**Work item**
Set down every record below exactly as it stands, minus the pictures.

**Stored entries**
_ _ _ _ _

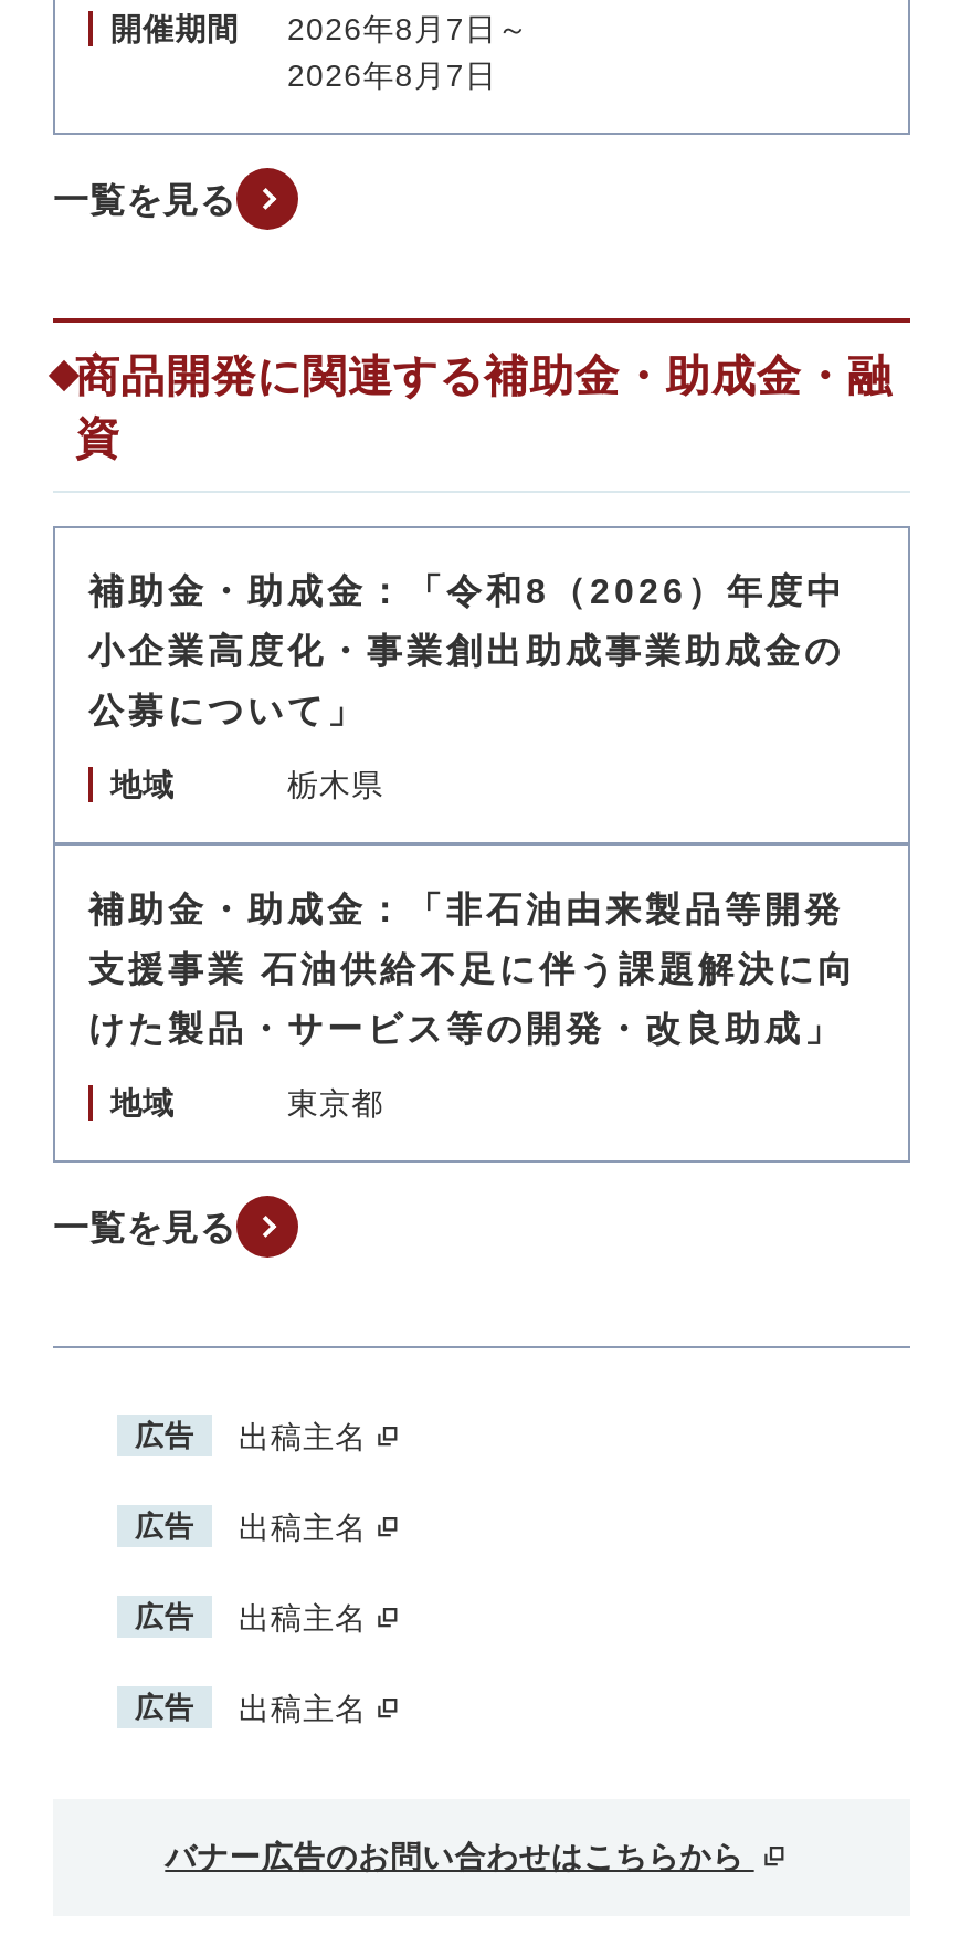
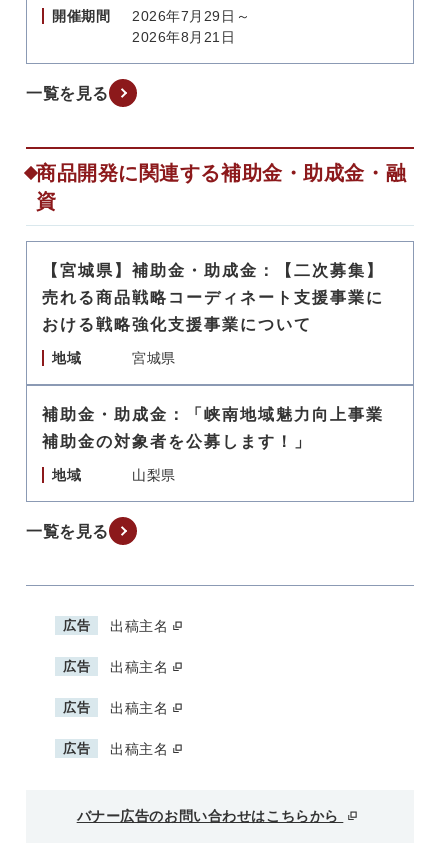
[110,11,529,46] 開催期間 2026年8月7日～ -> [52,8,250,24] 開催期間 2026年7月29日～
[287,57,497,93] 2026年8月7日 -> [132,29,236,45] 2026年8月21日
[88,572,846,610] 補助金・助成金：「令和8（2026）年度中 -> [42,262,384,279] 【宮城県】補助金・助成金：【二次募集】
[88,632,844,670] 小企業高度化・事業創出助成事業助成金の -> [42,289,384,306] 売れる商品戦略コーディネート支援事業に
[88,692,367,729] 公募について」 -> [42,316,312,333] おける戦略強化支援事業について
[88,767,857,1048] 栃木県 | 補助金・助成金：「非石油由来製品等開発 | 支援事業 石油供給不足に伴う課題解決に向 | けた製品・サービス等の開発・改良助成」 -> [42,350,384,450] 宮城県 | 補助金・助成金：「峡南地域魅力向上事業 | 補助金の対象者を公募します！」
[287,1085,384,1121] 東京都 -> [132,467,176,483] 山梨県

_ _ _ _ _

**Solution to this exercise**
[110,11,529,46] 開催期間 2026年8月7日～ -> [52,8,250,24] 開催期間 2026年7月29日～
[287,57,497,93] 2026年8月7日 -> [132,29,236,45] 2026年8月21日
[88,572,846,610] 補助金・助成金：「令和8（2026）年度中 -> [42,262,384,279] 【宮城県】補助金・助成金：【二次募集】
[88,632,844,670] 小企業高度化・事業創出助成事業助成金の -> [42,289,384,306] 売れる商品戦略コーディネート支援事業に
[88,692,367,729] 公募について」 -> [42,316,312,333] おける戦略強化支援事業について
[88,767,857,1048] 栃木県 | 補助金・助成金：「非石油由来製品等開発 | 支援事業 石油供給不足に伴う課題解決に向 | けた製品・サービス等の開発・改良助成」 -> [42,350,384,450] 宮城県 | 補助金・助成金：「峡南地域魅力向上事業 | 補助金の対象者を公募します！」
[287,1085,384,1121] 東京都 -> [132,467,176,483] 山梨県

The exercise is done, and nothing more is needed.